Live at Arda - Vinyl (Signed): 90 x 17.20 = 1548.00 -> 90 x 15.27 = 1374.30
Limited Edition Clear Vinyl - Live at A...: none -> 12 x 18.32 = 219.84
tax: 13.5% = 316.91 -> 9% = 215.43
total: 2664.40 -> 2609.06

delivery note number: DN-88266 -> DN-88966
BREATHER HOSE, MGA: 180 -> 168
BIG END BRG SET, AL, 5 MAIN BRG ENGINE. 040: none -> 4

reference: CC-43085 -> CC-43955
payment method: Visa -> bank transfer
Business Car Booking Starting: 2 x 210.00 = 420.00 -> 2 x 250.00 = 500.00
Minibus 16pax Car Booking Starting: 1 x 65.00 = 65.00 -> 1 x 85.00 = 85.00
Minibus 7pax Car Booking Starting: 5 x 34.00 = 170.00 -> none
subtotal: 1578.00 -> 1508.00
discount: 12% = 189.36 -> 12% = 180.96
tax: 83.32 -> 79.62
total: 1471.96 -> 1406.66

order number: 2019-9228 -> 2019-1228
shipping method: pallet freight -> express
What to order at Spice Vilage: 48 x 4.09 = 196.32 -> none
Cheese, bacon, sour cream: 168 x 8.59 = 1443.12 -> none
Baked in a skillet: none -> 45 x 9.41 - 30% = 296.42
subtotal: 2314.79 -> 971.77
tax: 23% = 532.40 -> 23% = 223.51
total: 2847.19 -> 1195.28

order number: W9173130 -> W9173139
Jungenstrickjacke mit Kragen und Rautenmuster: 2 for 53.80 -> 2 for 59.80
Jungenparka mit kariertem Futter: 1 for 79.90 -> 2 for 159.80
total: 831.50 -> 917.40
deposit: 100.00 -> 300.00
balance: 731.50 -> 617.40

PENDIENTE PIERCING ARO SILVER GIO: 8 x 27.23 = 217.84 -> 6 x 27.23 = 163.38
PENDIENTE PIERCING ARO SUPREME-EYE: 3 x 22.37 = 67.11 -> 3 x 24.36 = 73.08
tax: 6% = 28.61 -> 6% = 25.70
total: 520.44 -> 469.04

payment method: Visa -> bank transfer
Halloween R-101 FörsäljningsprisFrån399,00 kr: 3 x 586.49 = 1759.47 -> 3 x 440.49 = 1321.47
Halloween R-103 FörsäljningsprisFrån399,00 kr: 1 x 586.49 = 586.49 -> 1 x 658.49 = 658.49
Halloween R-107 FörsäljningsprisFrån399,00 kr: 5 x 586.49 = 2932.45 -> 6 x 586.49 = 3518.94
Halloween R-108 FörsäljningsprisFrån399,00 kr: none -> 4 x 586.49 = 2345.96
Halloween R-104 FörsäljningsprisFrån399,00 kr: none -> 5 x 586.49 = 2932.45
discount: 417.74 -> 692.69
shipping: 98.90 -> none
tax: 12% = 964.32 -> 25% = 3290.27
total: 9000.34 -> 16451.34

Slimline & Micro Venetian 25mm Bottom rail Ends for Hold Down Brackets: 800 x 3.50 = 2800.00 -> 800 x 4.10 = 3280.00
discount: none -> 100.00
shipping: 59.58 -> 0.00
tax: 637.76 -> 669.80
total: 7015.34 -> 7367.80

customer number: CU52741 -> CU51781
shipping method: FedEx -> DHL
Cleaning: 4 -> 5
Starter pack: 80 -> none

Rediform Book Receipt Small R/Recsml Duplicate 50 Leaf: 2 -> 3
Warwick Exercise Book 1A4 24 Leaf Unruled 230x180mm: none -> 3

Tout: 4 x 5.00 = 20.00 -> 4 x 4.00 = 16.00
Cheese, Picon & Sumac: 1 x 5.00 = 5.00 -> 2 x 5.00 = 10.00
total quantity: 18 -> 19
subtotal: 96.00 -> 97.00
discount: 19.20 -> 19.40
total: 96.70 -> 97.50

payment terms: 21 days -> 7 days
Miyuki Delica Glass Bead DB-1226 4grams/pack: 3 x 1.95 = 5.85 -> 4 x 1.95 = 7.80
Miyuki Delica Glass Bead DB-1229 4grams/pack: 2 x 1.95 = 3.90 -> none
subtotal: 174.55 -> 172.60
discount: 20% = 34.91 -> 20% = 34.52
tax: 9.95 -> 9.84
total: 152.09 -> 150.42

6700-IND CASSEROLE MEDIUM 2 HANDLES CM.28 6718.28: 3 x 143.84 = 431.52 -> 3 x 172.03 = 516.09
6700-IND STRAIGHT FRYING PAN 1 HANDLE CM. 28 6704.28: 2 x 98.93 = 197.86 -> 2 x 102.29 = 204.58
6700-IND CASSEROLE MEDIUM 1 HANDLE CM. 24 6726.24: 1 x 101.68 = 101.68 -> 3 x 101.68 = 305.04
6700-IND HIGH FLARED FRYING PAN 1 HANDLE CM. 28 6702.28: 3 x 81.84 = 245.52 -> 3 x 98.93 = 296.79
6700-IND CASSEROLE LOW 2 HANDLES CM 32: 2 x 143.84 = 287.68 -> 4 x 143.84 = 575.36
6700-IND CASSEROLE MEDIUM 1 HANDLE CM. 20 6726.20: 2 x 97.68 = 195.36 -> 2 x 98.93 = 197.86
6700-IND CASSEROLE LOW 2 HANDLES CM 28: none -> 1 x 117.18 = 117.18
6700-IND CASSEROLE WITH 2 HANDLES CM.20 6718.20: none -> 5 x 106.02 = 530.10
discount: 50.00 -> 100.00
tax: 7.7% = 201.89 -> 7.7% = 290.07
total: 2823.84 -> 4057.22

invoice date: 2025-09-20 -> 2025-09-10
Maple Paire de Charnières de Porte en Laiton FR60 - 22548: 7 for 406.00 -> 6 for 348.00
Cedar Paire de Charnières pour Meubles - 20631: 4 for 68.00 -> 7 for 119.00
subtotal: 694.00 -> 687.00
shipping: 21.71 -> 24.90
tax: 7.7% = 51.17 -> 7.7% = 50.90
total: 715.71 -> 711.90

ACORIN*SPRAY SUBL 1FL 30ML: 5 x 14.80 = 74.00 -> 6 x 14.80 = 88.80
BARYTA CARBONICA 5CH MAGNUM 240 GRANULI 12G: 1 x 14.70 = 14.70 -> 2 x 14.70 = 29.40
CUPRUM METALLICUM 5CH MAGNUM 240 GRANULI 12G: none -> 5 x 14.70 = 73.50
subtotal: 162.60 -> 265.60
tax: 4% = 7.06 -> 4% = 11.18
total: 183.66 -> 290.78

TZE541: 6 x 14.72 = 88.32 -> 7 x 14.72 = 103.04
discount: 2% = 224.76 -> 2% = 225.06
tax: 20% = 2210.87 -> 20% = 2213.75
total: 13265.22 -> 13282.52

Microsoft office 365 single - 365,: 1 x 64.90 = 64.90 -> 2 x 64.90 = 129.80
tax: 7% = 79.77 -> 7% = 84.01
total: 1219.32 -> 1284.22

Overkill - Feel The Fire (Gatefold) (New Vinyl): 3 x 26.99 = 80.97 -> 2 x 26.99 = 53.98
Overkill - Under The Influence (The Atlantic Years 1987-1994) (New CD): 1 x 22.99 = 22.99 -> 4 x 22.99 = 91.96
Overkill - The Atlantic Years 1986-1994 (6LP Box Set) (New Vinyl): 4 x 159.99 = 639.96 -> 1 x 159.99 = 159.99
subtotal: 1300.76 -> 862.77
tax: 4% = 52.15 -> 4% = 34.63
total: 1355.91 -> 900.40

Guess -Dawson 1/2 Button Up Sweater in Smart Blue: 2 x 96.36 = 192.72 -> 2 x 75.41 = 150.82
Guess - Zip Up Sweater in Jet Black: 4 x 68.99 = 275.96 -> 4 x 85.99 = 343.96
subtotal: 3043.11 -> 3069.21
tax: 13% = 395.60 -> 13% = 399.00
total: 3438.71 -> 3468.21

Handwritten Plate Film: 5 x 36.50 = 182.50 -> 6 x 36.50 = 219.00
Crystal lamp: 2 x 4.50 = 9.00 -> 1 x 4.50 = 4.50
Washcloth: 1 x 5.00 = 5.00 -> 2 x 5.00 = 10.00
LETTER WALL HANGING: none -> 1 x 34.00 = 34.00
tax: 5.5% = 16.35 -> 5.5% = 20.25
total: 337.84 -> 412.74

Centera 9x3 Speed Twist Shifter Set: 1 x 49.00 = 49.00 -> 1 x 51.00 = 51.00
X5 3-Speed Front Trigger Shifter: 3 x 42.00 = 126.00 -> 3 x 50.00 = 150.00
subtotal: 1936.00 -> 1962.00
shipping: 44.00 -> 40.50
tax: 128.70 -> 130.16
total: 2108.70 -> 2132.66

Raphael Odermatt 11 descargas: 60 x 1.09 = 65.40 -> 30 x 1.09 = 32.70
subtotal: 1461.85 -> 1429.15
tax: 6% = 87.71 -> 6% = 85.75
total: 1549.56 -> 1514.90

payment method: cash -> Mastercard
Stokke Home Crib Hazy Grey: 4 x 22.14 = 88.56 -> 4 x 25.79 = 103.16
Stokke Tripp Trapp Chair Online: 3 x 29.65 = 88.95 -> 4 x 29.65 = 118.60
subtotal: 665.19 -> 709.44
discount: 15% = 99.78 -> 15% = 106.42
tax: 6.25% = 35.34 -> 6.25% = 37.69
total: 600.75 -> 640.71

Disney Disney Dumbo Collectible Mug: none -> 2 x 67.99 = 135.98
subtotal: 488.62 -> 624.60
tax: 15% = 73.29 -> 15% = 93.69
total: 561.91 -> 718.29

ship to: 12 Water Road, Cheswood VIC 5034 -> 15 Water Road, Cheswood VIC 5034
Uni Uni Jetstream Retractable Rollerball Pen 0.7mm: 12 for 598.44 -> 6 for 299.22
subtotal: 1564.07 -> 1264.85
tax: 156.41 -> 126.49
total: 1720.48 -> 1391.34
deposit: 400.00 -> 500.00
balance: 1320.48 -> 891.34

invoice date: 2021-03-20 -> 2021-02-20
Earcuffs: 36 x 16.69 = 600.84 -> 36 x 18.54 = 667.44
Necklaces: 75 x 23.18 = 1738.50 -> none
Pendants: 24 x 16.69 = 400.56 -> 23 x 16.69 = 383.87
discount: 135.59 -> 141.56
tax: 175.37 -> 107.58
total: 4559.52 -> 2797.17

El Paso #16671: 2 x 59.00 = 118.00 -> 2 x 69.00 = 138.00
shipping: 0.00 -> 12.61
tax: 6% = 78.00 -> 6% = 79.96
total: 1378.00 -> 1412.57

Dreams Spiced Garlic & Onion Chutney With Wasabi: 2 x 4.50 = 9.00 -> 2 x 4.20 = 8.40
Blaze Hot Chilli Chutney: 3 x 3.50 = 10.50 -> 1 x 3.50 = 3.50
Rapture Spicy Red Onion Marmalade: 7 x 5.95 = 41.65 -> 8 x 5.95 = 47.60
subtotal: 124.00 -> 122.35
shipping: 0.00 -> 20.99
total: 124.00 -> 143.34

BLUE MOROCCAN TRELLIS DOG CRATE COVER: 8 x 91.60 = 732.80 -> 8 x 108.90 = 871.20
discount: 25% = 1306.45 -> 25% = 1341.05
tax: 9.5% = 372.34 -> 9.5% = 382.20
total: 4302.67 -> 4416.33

[What to work on]
The string "invoice" shows up in some lines of the listing. Copy each such line.

[Your solution]
invoice date: 2025-09-20 -> 2025-09-10
invoice date: 2021-03-20 -> 2021-02-20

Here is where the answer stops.